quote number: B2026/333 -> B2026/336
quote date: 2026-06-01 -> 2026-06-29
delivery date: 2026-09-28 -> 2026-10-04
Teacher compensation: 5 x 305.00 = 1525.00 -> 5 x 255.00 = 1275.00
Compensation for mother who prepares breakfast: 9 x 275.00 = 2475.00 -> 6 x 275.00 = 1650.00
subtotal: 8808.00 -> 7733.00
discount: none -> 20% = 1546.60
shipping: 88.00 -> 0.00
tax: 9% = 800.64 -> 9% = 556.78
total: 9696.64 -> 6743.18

━━━━━━━━━━━━━━━━━━━━━━━━━━━━━━

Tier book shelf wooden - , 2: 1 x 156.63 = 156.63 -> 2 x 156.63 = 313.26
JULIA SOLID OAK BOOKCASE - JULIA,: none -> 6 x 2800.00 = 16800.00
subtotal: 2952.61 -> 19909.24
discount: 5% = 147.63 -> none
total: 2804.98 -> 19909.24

━━━━━━━━━━━━━━━━━━━━━━━━━━━━━━

### WORK TO COMPLETE:
Wherever the word "date" occurs in a line of the listing, copy that line.

### RESPONSE FOR THIS EXERCISE:
quote date: 2026-06-01 -> 2026-06-29
delivery date: 2026-09-28 -> 2026-10-04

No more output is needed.